**Records for the exercise**
*** Block opens ***

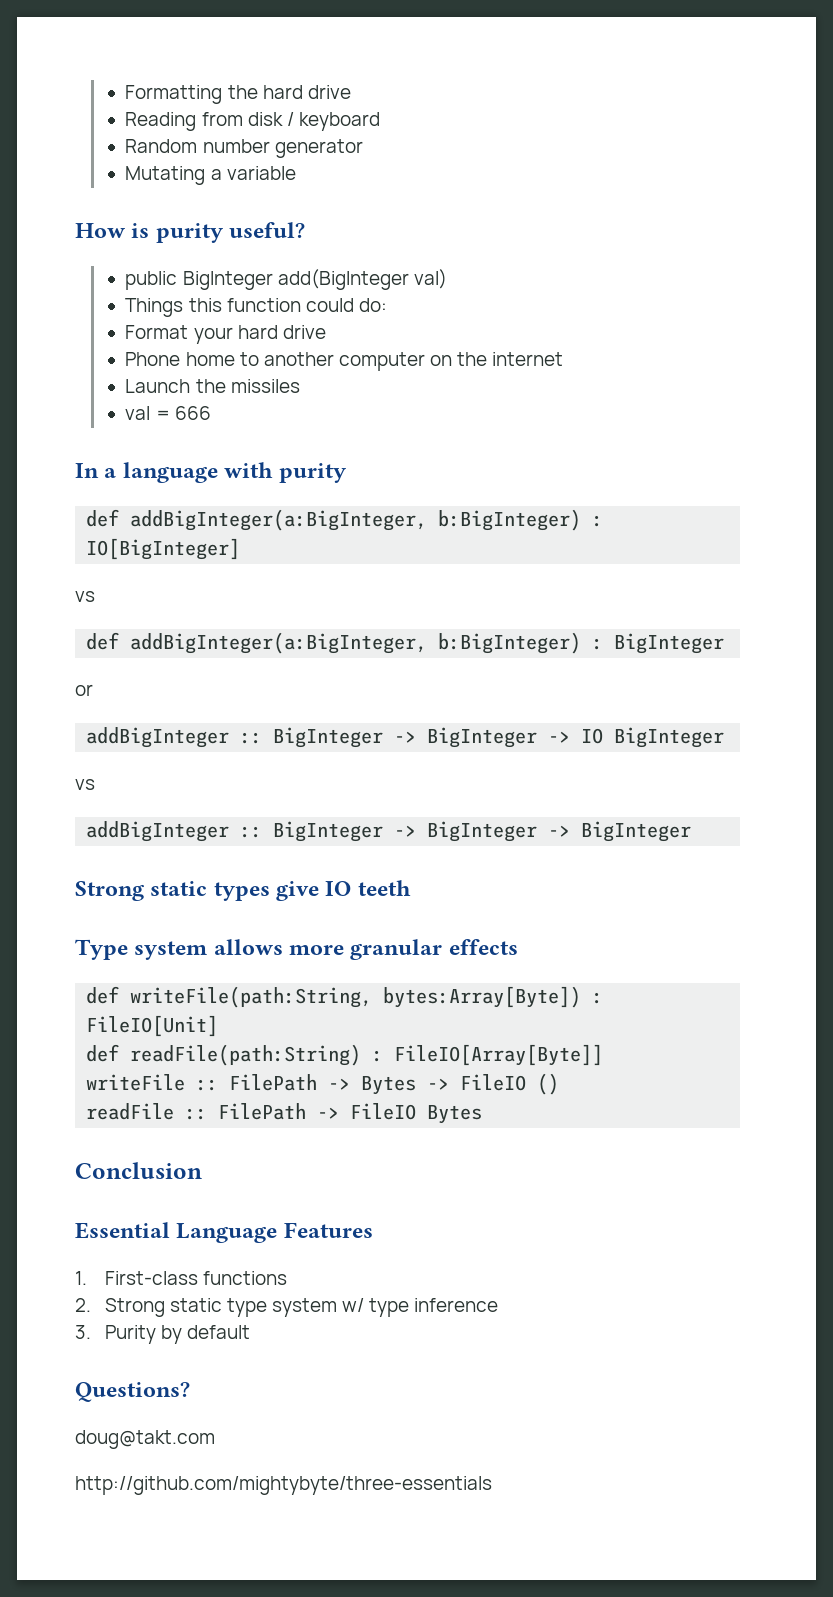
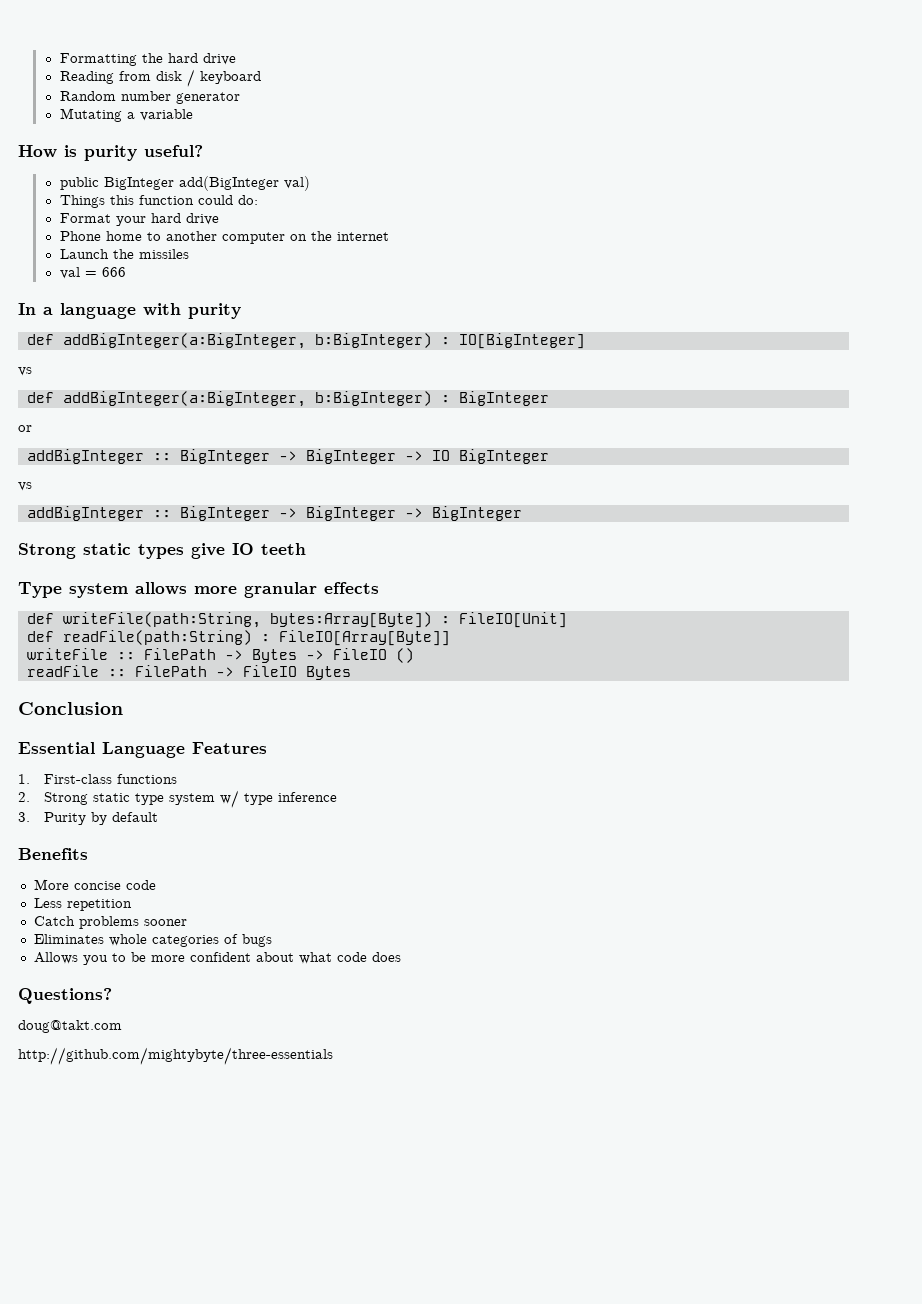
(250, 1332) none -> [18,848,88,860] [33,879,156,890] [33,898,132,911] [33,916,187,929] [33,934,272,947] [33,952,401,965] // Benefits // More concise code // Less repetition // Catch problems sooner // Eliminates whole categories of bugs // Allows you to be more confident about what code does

*** Block closes ***
*** Block opens ***

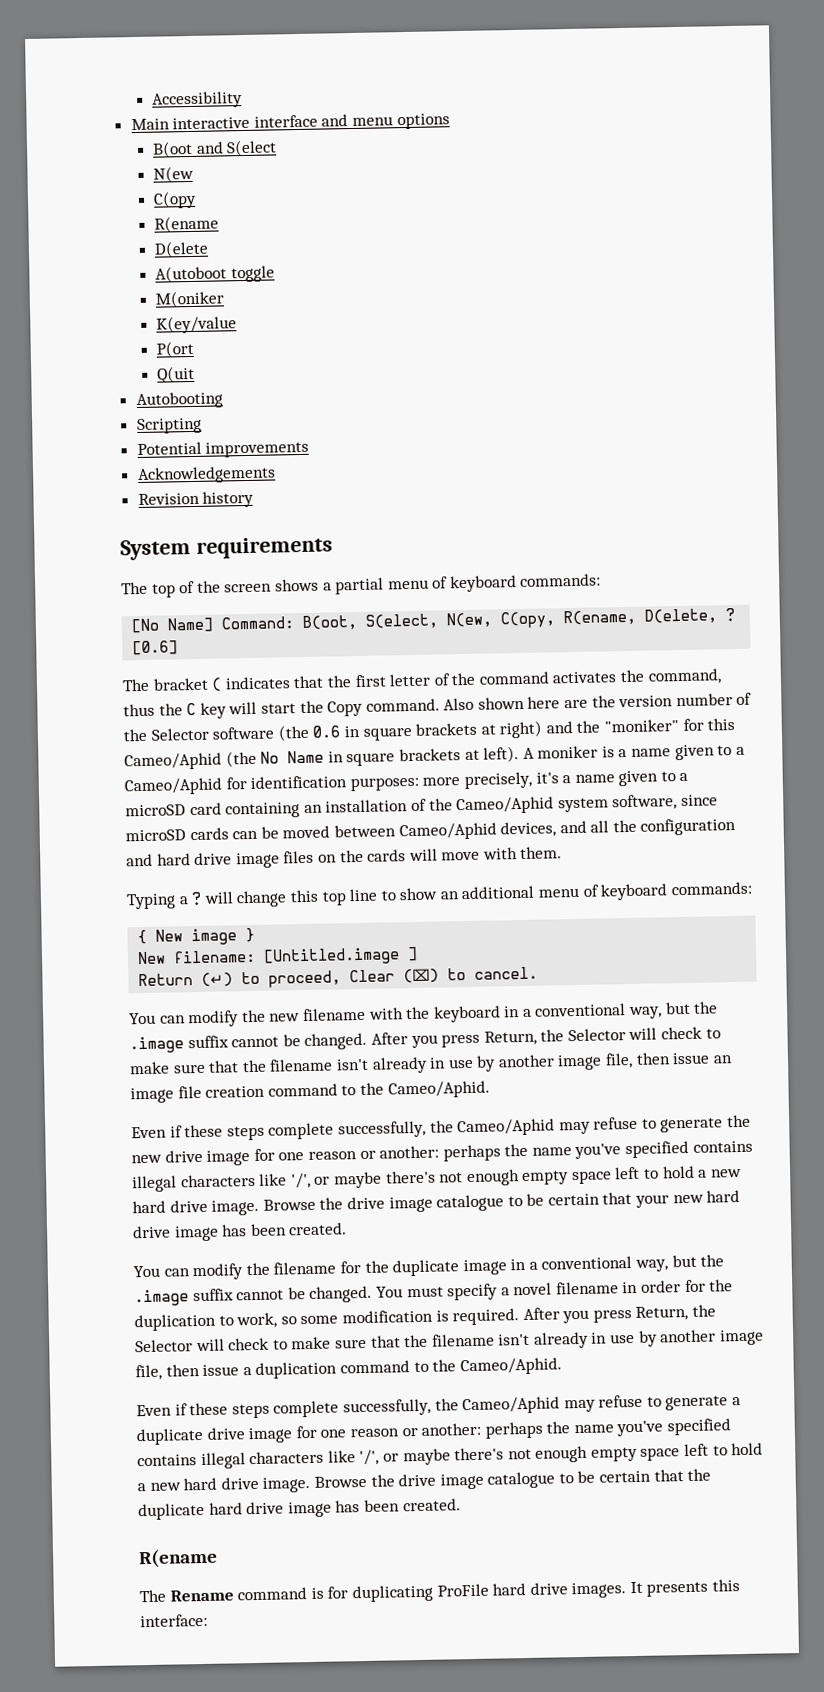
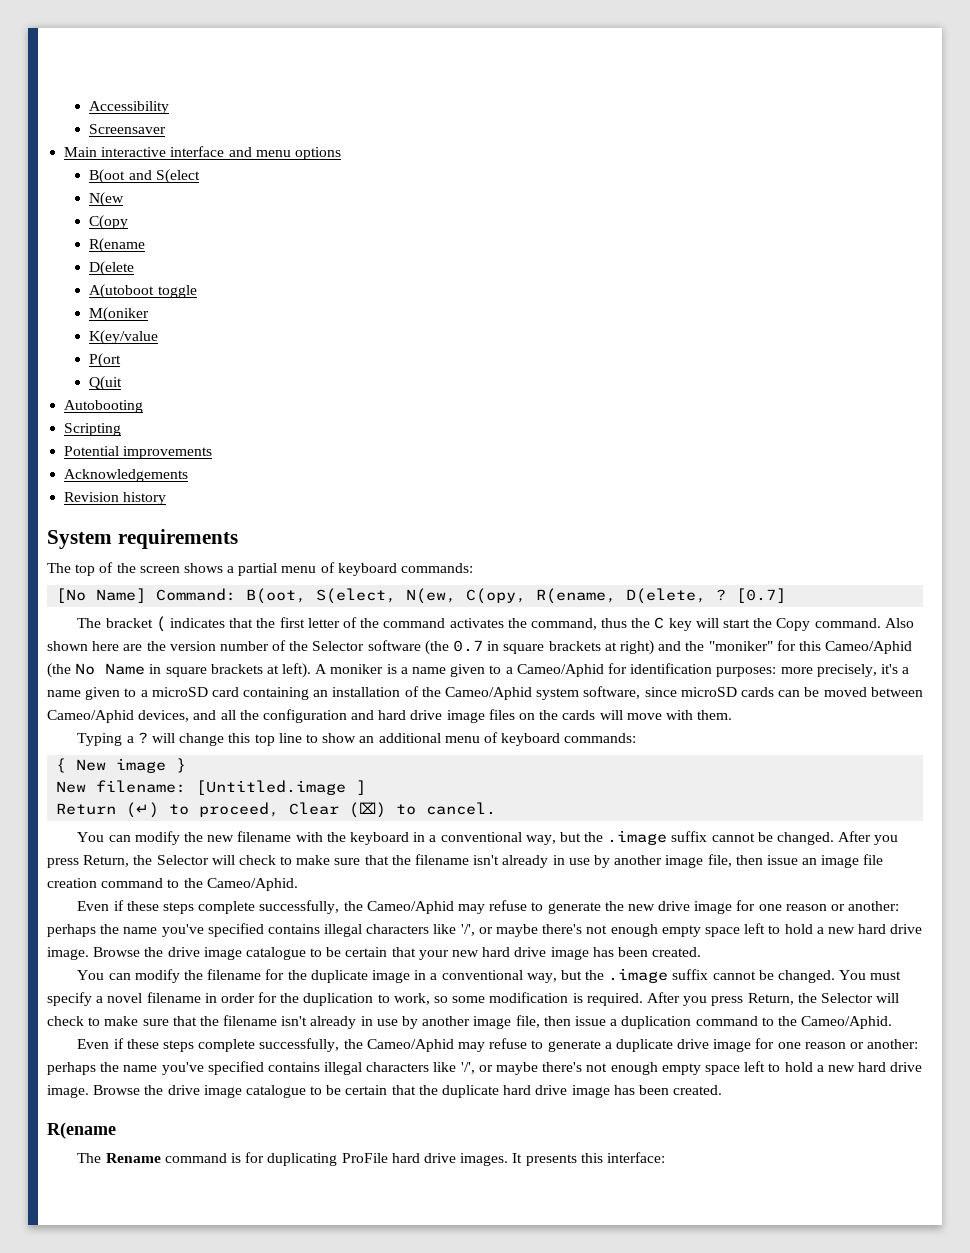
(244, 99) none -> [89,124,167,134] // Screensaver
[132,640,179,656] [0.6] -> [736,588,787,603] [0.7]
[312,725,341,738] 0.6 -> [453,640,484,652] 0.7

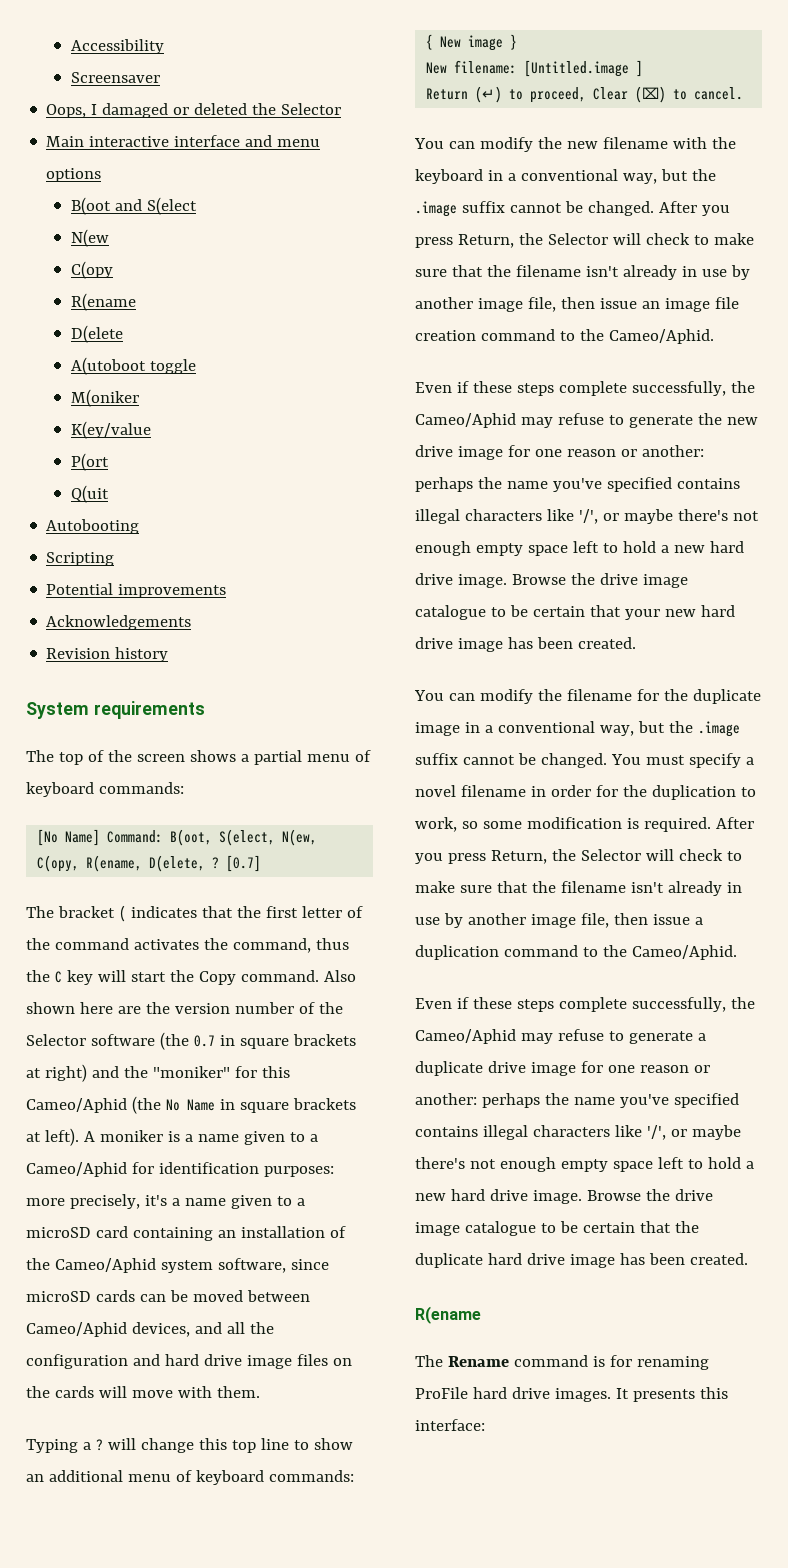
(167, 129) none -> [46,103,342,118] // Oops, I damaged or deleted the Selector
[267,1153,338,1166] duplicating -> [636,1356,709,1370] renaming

*** Block closes ***

**What to produce**
Wherever "none" appears in a line of the entries, copy that line.

**Output of the exercise**
(250, 1332) none -> [18,848,88,860] [33,879,156,890] [33,898,132,911] [33,916,187,929] [33,934,272,947] [33,952,401,965] // Benefits // More concise code // Less repetition // Catch problems sooner // Eliminates whole categories of bugs // Allows you to be more confident about what code does
(244, 99) none -> [89,124,167,134] // Screensaver
(167, 129) none -> [46,103,342,118] // Oops, I damaged or deleted the Selector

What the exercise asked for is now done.